Conclusion : Le solaire seul ne suffit pas

Le document de l’Empa promeut donc une solution qui semble évidente et économique. Les chercheurs parlent d’une «société tournesol», qui adapte sa consommation d’électricité en fonction du soleil. Ils qualifient le stockage d’électricité de simple «commodité». Pourtant, pour les hôpitaux, l’industrie, les transports publics, etc., un approvisionnement sûr en électricité est une nécessité absolue.

Dans le cadre du tournant énergétique, il faudrait donc plutôt concilier au mieux les trois objectifs que sont la durabilité, la rentabilité et la sécurité de l’approvisionnement. Miser principalement sur des installations solaires sur les toits à coups de milliards et en recourant au système de milice ne permet d’atteindre aucun de ces objectifs.
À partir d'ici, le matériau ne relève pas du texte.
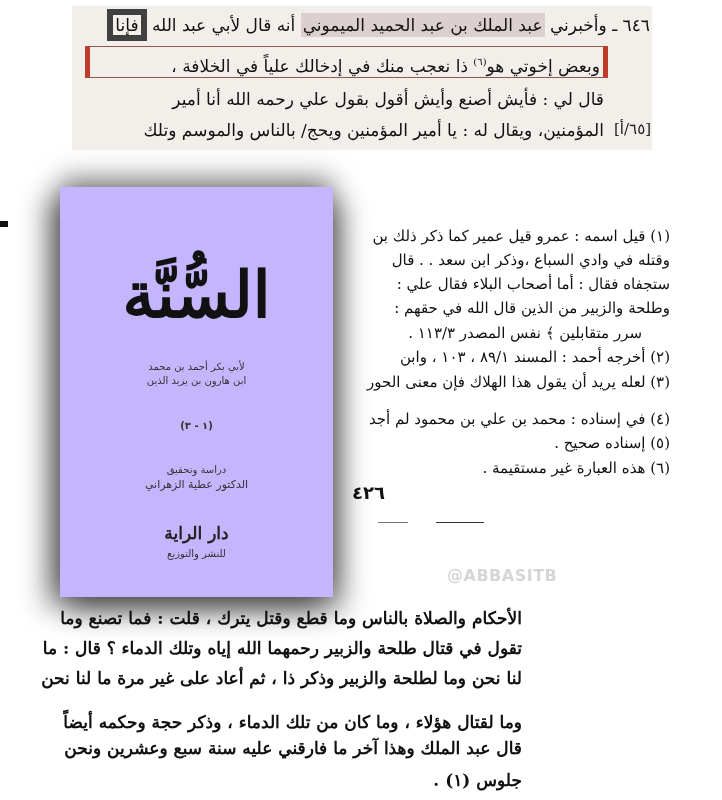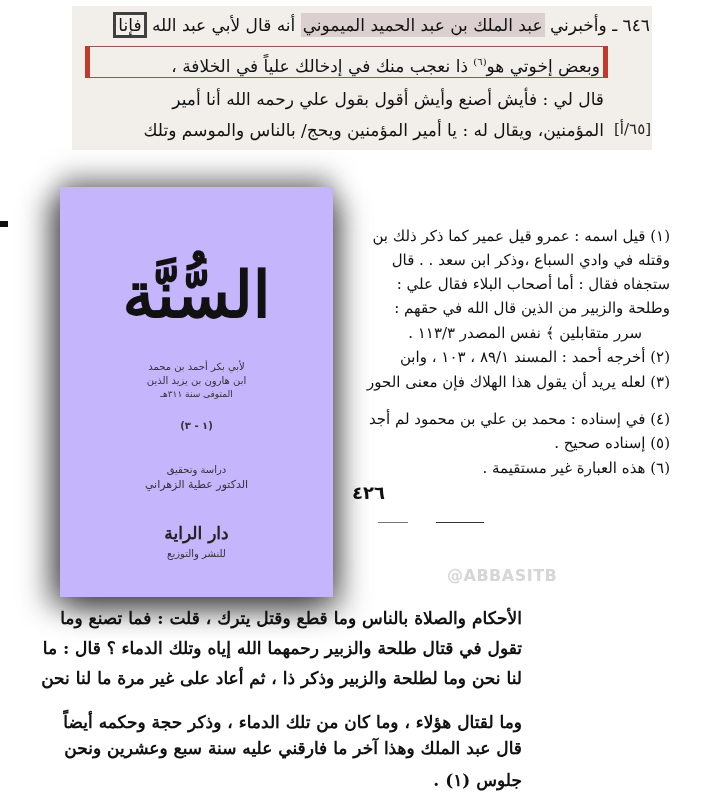--- a/index.html
+++ b/index.html
@@ -19,7 +19,7 @@
       font-family: "DejaVu Serif", "Liberation Serif", serif;
     }
     .hl { background: #dccfcf; padding: 2px 2px; }
-    .boxed-word { border: 3px solid #404040; padding: 0 2px; }
+    .boxed-word { border: 6px solid #404040; padding: 0 2px; }
     .red-box {
       position: absolute; left: 85px; top: 46px; width: 523px; height: 32px;
       border-top: 1px solid #8d5a50; border-bottom: 1px solid #8d5a50;

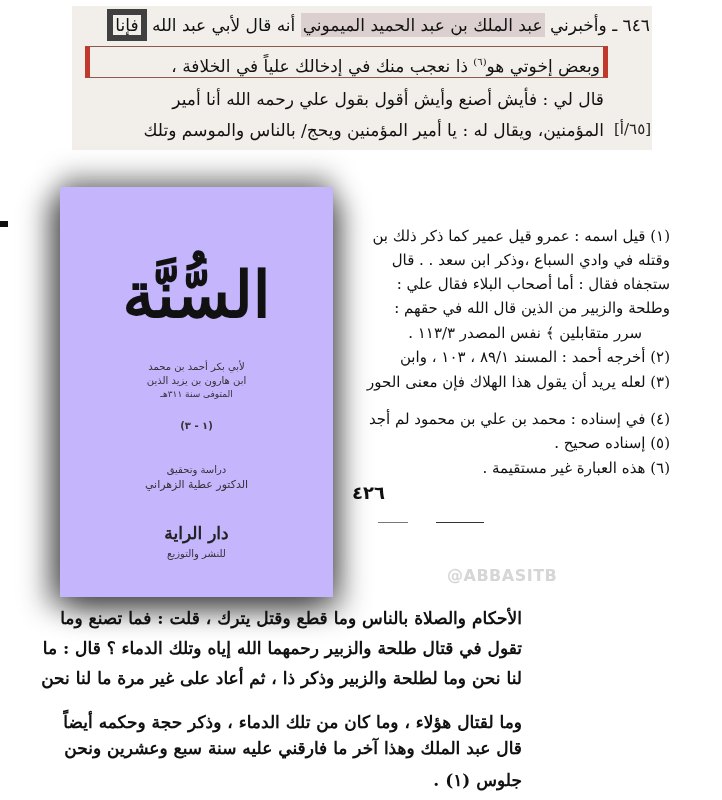--- a/index.html
+++ b/index.html
@@ -109,7 +109,6 @@
   <div class="cover-title">السُّنَّة</div>
   <div class="cover-small" style="top:173px;">لأبي بكر أحمد بن محمد</div>
   <div class="cover-small" style="top:187px;">ابن هارون بن يزيد الذين</div>
-  <div class="cover-small" style="top:201px; font-size:9px;">المتوفى سنة ٣١١هـ</div>
   <div class="cover-small" style="top:232px; font-weight:bold;">(١ - ٣)</div>
   <div class="cover-small" style="top:276px;">دراسة وتحقيق</div>
   <div class="cover-small" style="top:291px; font-size:11px;">الدكتور عطية الزهراني</div>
Ce qu’il faut, c’est un mix aussi économe que possible de sources qui n’émettent pas de CO2, capable de couvrir les besoins futurs en électricité. Plutôt que de proposer une électricité «gratuite» fournie par l’Etat, il faut des incitations tarifaires pour que les investissements dans le système électrique soient rentables et que l’électricité ne soit pas gaspillée. Et si l’Etat veut , il doit le faire de manière ciblée là où il y a un problème, par exemple pour la sécurité d’approvisionnement en hiver. «L’approvisionnement solaire de base» des chercheurs de l’Empa séduit peut-être au premier abord, mais la promesse s’effondre dès qu’on l’examine de plus près.